Tantôt j’avance, tantôt je recule.
Etre écrivain, c’est démantibuler les sons disparates restés silencieux au fond de nos ventres. Aujourd’hui, les mots s’échappent dans une fumée gonflée de vide.
Ce qui est aimé une fois seulement ne s’effondre jamais complètement. Une trace indélébile colle à notre cœur troué.
La louve s’emmêle à ses grognements, se roule dans les buissons et pisse des larmes pointues comme des aiguilles. Ses hurlements réveillent la pierre ensevelie depuis la première marée. Les ombres détonnent si forts que le jour tremble comme un enfant qui aurait perdu sa mère. Nous sommes suspendus au ciel comme de mauvais éclairs. Le ciel tombe dans nos poumons, l’air est cloué à notre souffle comme un chiffon sur la porte d’une bergerie.
Tantôt j’avance, tantôt je colle à la montagne. Des signes embrouillés disparaissent sur le front lisse de la concorde désavouée. Une bouchée de souvenirs heureux, tes cheveux en bataille et l’œil du passé jonché sur l’heure qui s’écoule. Dans le vent, la nostalgie renoue les cordes de l’arc. Ce matin, tout s’arc-boute. Les lampions d’hier sont éteints. D’étranges demi-cercles s’évaporent en fumée. La route invisible lâche son diadème et s’enfuit comme l’eau courante sur le miroir. Un arc et des flèches dans la gorge, le sommet est inatteignable et la distance est luxée. Tout ce qui grimpe plus haut retombe derrière la montagne.
Les amours perdues ferment mon pas. Elles clignotent comme une lampe sur le tableau de bord d'une fusée. Les éclats asséchés sont des briques géantes. Le mur du son éclate dans mes entrailles. J’accède, pourtant, à ce trône d’opaline givrée. Je marche sans me déplacer. Les arbres défilent comme des vagues vertes. Je suis là-bas, dans ce lieu où nous ne sommes plus. Je suis ici, où tu n’existes plus. Un amas de fougères blessées subsiste dans le ciel. Des Gavroches volant jettent des pierres au soleil. C’est la faute à l’amiante que le cœur rejette. C’est la faute à la terre, trop vite, devenue une boule de cuir.
Les amours perdues ferment mon pas comme une porte qui claque au vent. L’amour s’oublie de la même manière qu’il s’abandonne. Il est l’air que je respire, le corps qui entoure mon cœur et la main palpitante de la caresse. Il marche à l’intérieur du vent et me projette derrière la lumière. Il libère l’espace de sa transparence et crève les horizons écrasés par d’insipides besognes. L’émotion douce amère qu’il transporte m’exile de moi-même. Je me retrouve dans un autre moi que je peux toucher. Plus loin, dans la proximité de la chair, plus proche dans la distance brisée des rêves. Sa vivacité me défigure. Je me retrouve nu à l’extrémité de mes propres ombres. Je m’oublie dans les battements d’air qu’il provoque. Ma langue peut tutoyer l’être que je deviens. Tout s’efface au cœur, hormis la trace qui te rappelle.
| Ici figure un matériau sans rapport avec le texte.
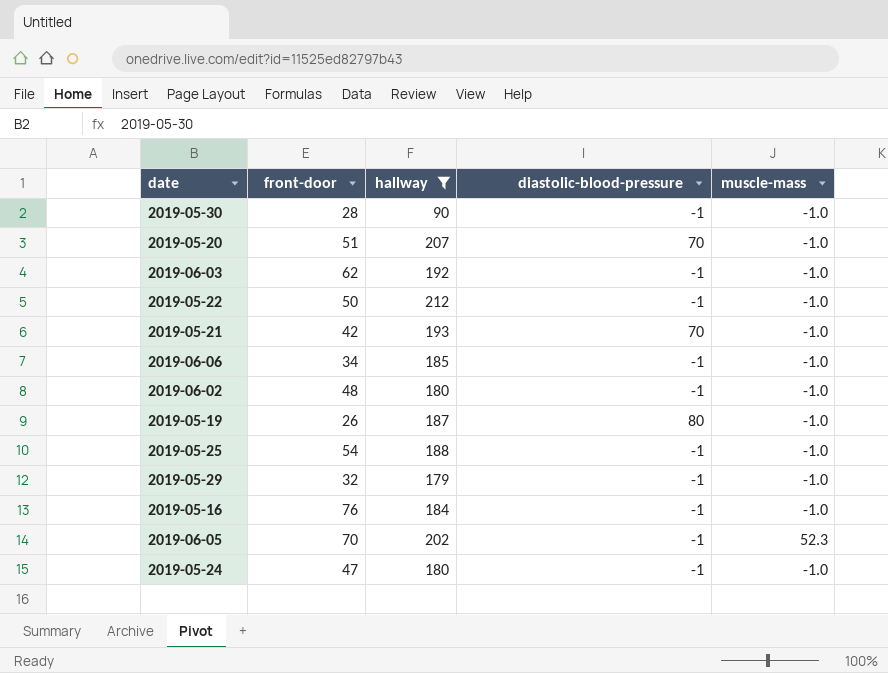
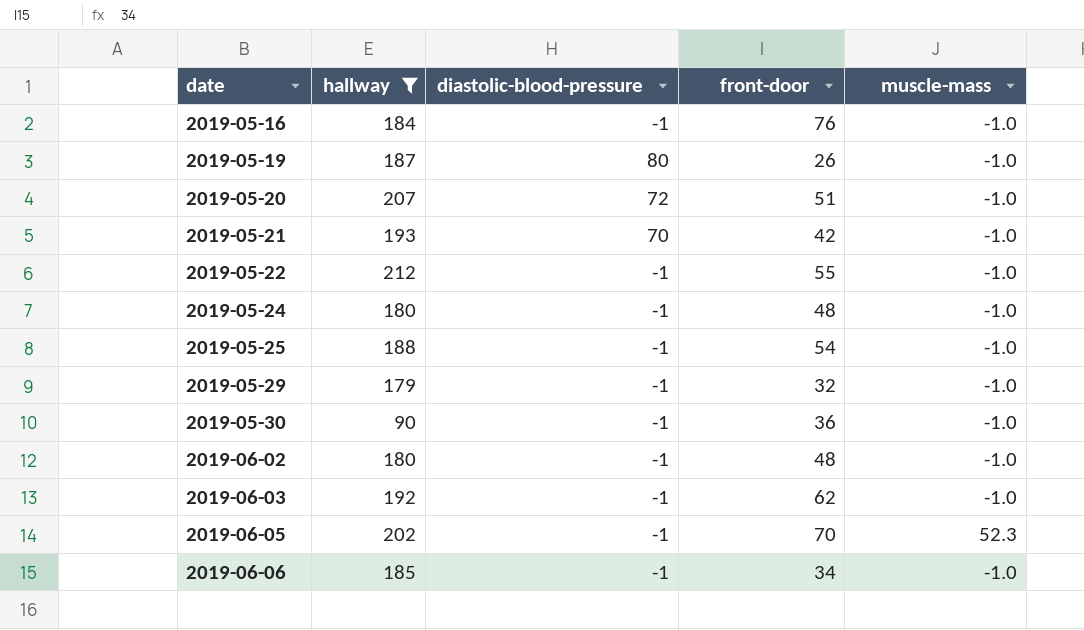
row order: none -> date ascending
column front-door | position: 2 -> 4
2019-05-20 | diastolic-blood-pressure: 70 -> 72
2019-05-22 | front-door: 50 -> 55
2019-05-24 | front-door: 47 -> 48
2019-05-30 | front-door: 28 -> 36

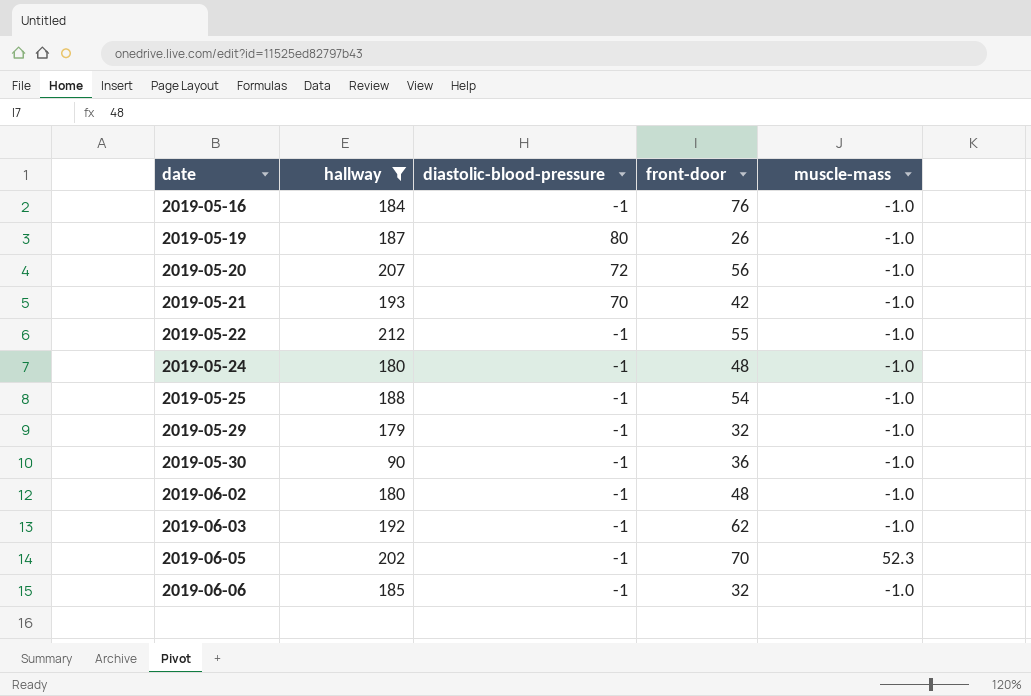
2019-05-20 | front-door: 51 -> 56
2019-06-06 | front-door: 34 -> 32

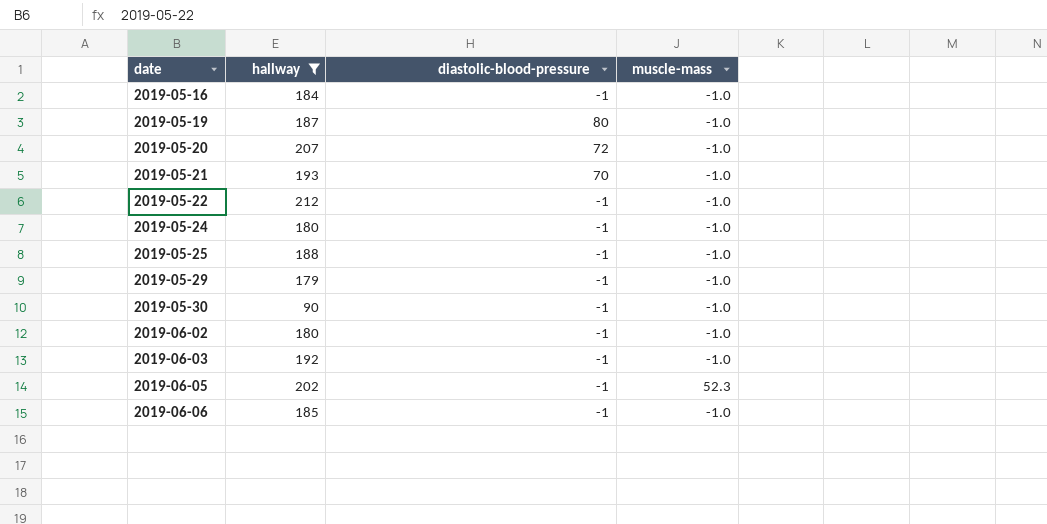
column front-door | position: 4 -> none

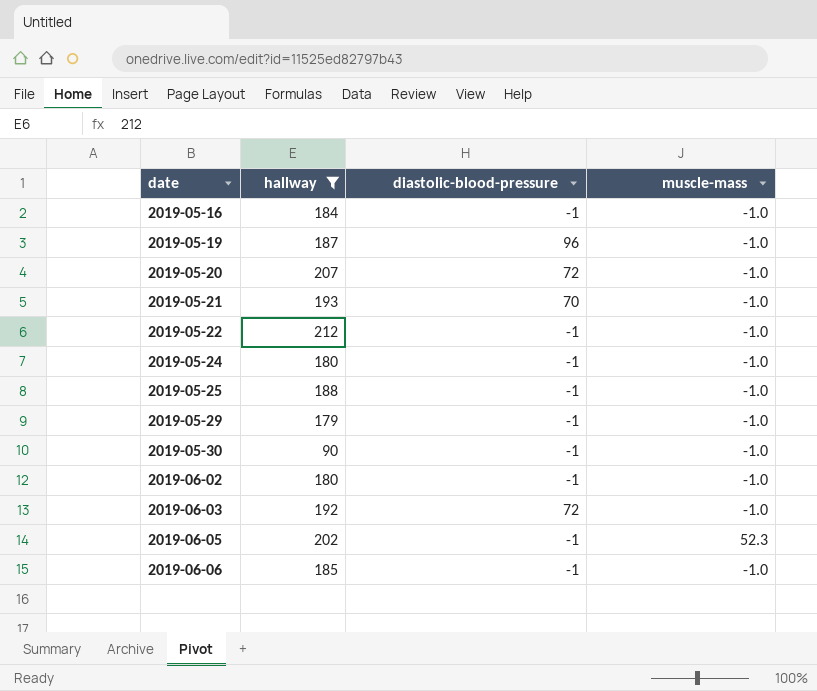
2019-05-19 | diastolic-blood-pressure: 80 -> 96
2019-06-03 | diastolic-blood-pressure: -1 -> 72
J’ai perdu mon temps à le recoudre alors qu’il est lui-même la saillie reprisant la béance piquée à vif.
Tantôt j’avance, tantôt je recule. L’air qui me retient n’a pas de prise. L’aube s’envole jusqu’au crépuscule tirant le fil du jour à l’autre bout du monde. Solitaire dans le mur qui se lamente, un caillou s’effrite. Le fond du jour interpelle les formes dissociées qui hantent la mémoire du temps. Rien ne désaltère plus la lumière. Une simple étincelle absorbe toute une vie et sombre dans le pochoir du noir total.